I can't figure out if the OP's husband has a company or is a sole-trader.

Generally speaking, you cannot pay a PAYE salary to someone for doing nothing.  Neither can you pay a large salary to someone who does very little*, especially if that someone is your spouse.  My accountant was very clear on that (ok, I suppose you COULD, but Revenue would come down on you like a ton of bricks in the event of an audit).

As the OP is doing the accounts, then she is entitled I suppose an average salary for the hours worked for a bookkeeper.

However, assuming that her husband isn't using up all the allowable tax credits, it's better to set up a limited company and pay both spouses a directors salary - as far as I understand, you can pay a director as much as you want.   That's what several accountants recommended to me.  That way you maximise the amount of salary for the least amount of tax.  You can also exploit other benefits (small awards scheme, bike to work scheme, renting part of your own home for home-office, etc. etc.).

I don't know about partnerships.

*Obviously we all know people who get paid large amounts for doing very little - they're called 'managers'... but they don't work for their spouse!


----------



## bonza1 (6 Oct 2011)

Hi, Husand is a sole trader. I am working, not doing nothing, so would like to get to a point where I could take a small wage. Im happy not to for as long as needed, but at the same time, would like to think I can take a wage at some point soon.  I think maybe I need to do some more research on this.
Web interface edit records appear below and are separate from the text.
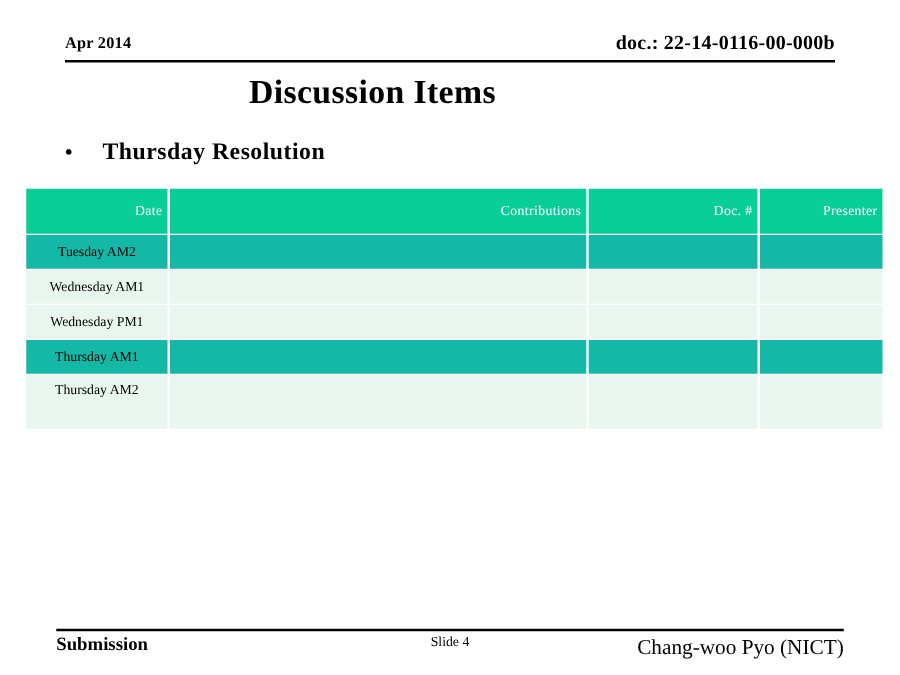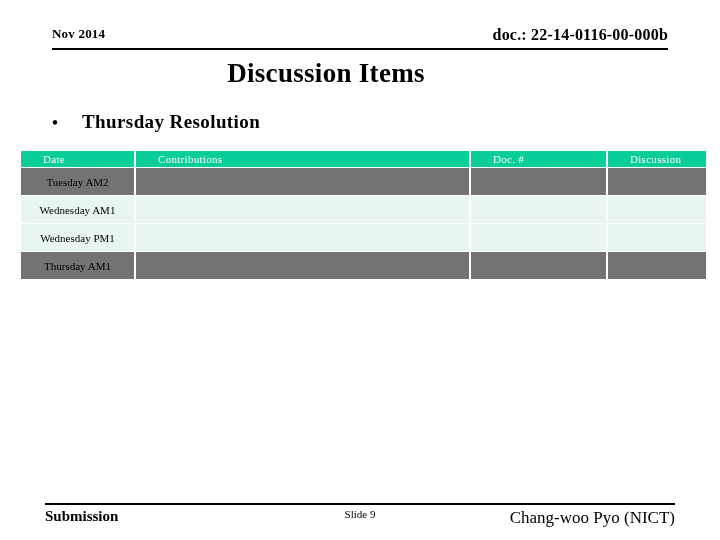"Nov 2014" span.hdr-left { text: Nov -> Apr }
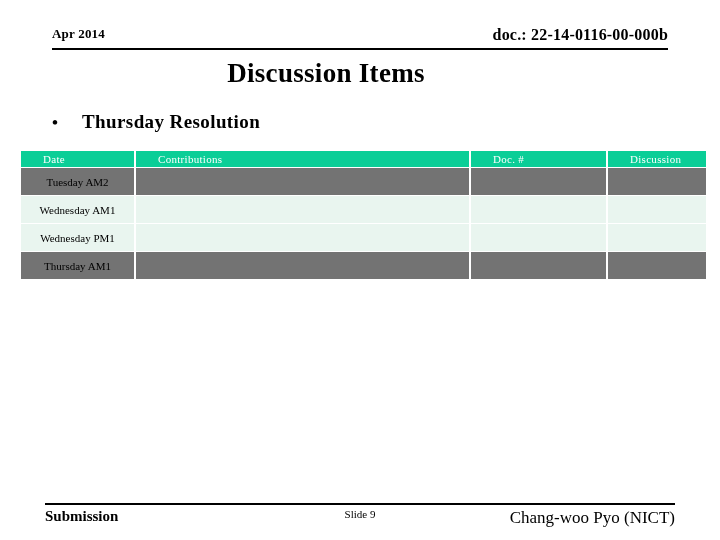"Discussion Items" .slide-title { padding-left: 28px -> none }
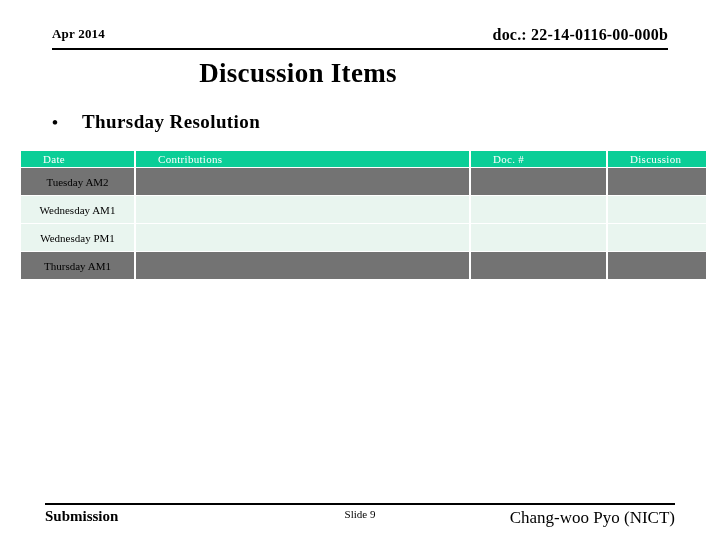"Date" .schedule-table th { height: 16px -> 36px; padding: 0 22px -> 0 4px; text-align: left -> right }
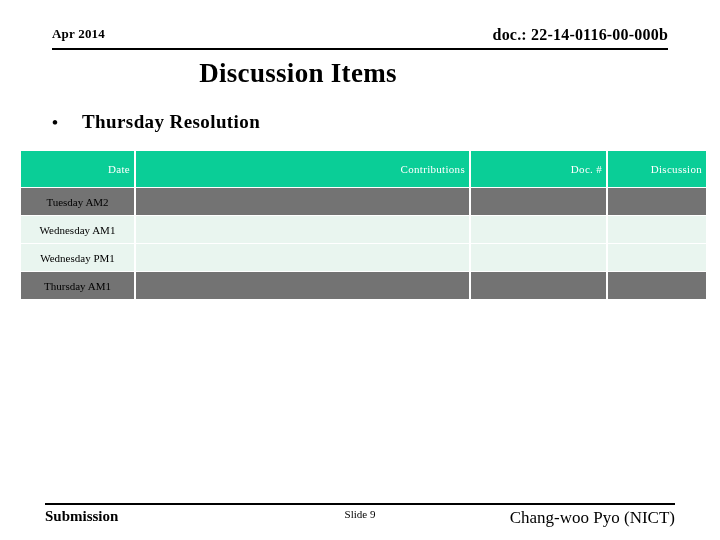"Discussion" th { text: Discussion -> Presenter }
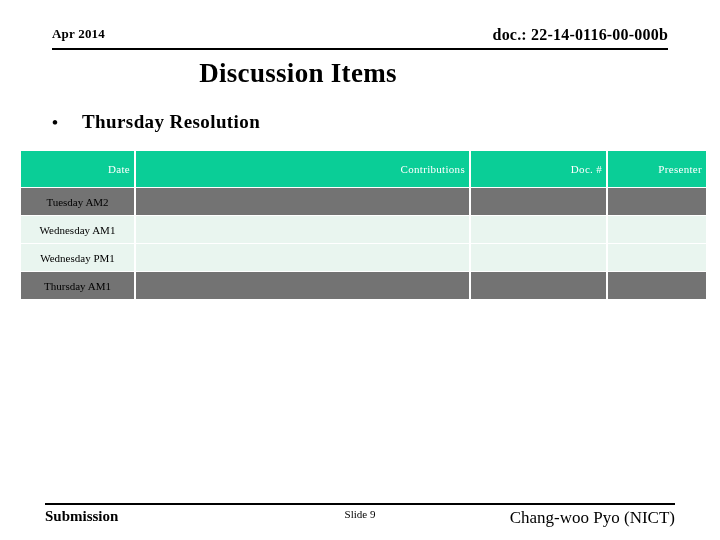"Tuesday AM2" .schedule-table tr.row-dark td { background: #737373 -> #14b8a6 }
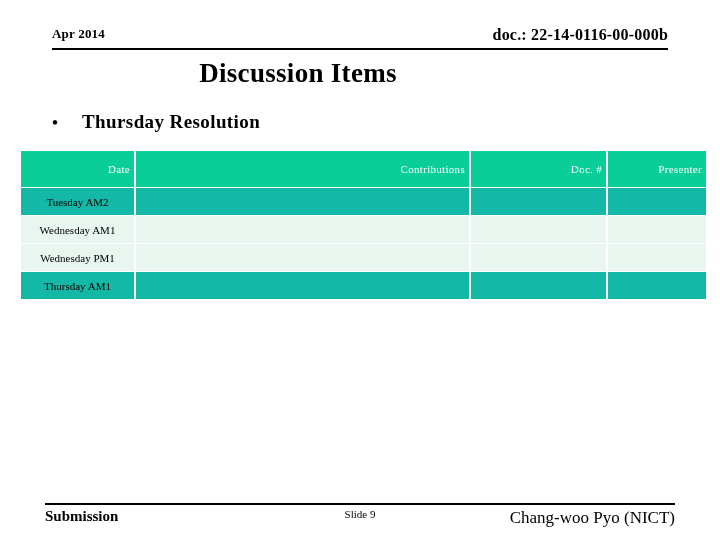"Thursday AM2" tr.row-light { html: none -> <tr> <td>Thursday AM2</td> <td></td> <td></td> <td></td> </tr> }
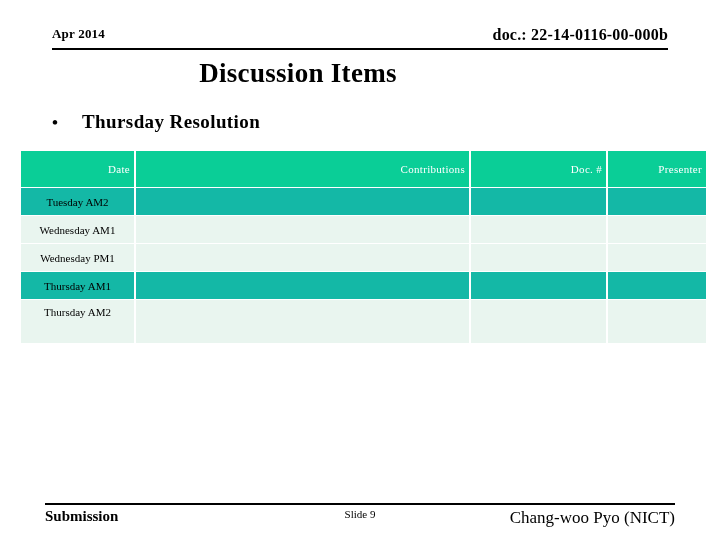"Slide 9" span.ft-center { text: 9 -> 4 }
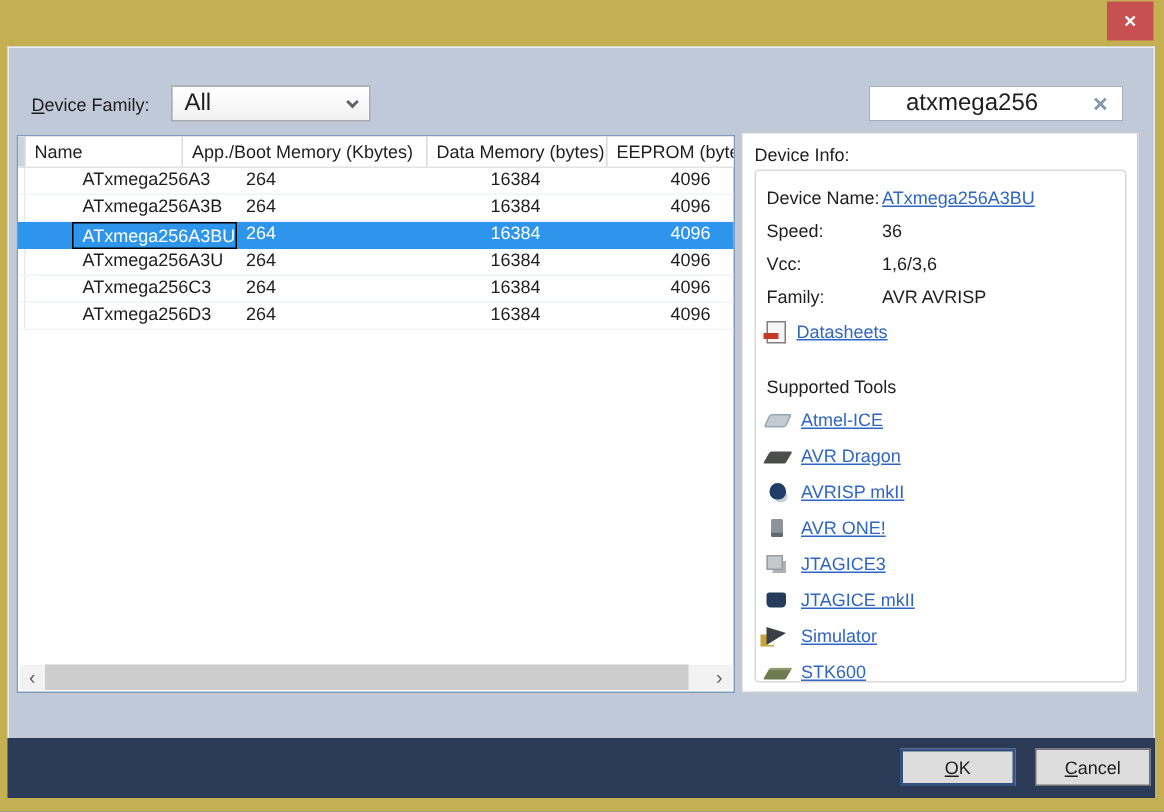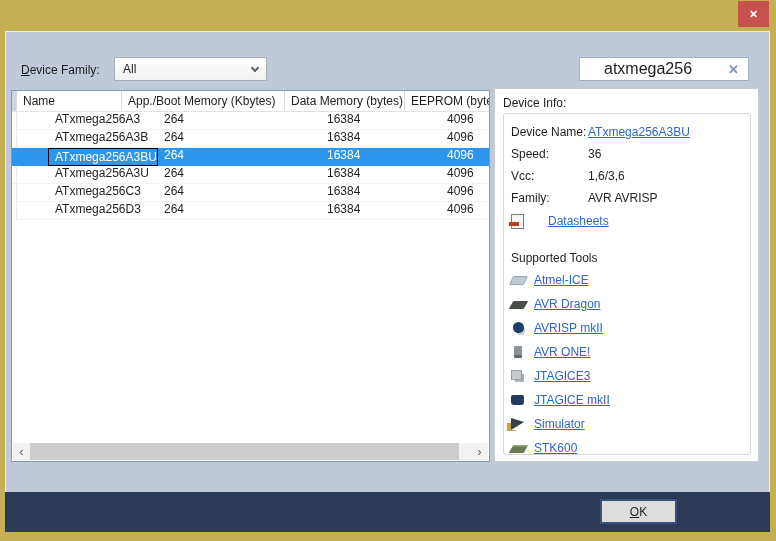"All" .combo { font-size: 12px -> 16px; width: 153px -> 133px }
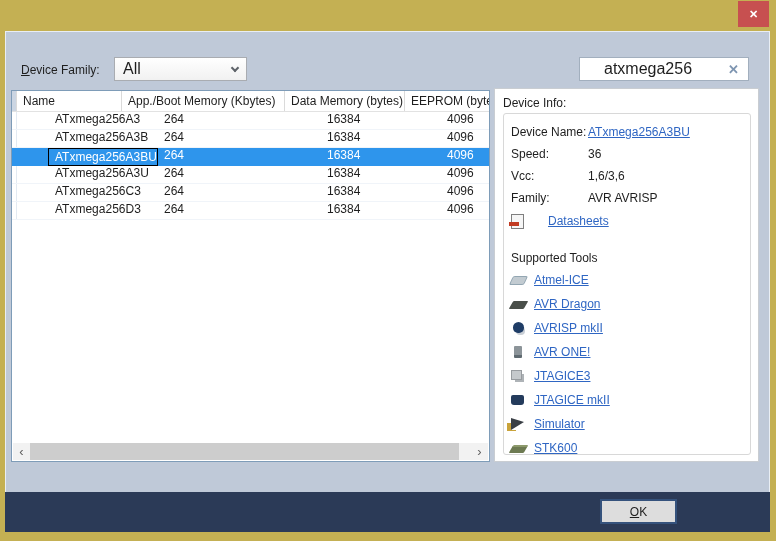"Datasheets" .ds-row { gap: 24px -> 7px }
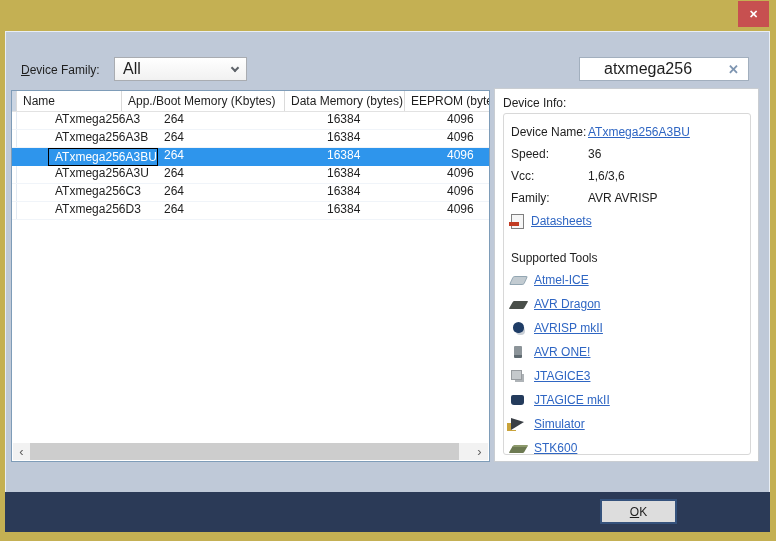"Cancel" button.btn { html: none -> <button><span>C</span><span>ancel</span></button> }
Thank you for all the replies, they have been very helpful and have given me a few places to start.


----------



## mandelbrot (6 Oct 2011)

While what Sean C has said is all relevant and correct, if you're talking about a situation where you and hubbie want to pay you a modest wage out of the business i.e. 10k, under operation of the PAYE system, then there's no way a Revenue auditor is going to question it. I mean, they would have to (somehow) prove that you hadn't performed any work to earn your wages and they'd be getting into very grey areas, and for very little additional tax liability...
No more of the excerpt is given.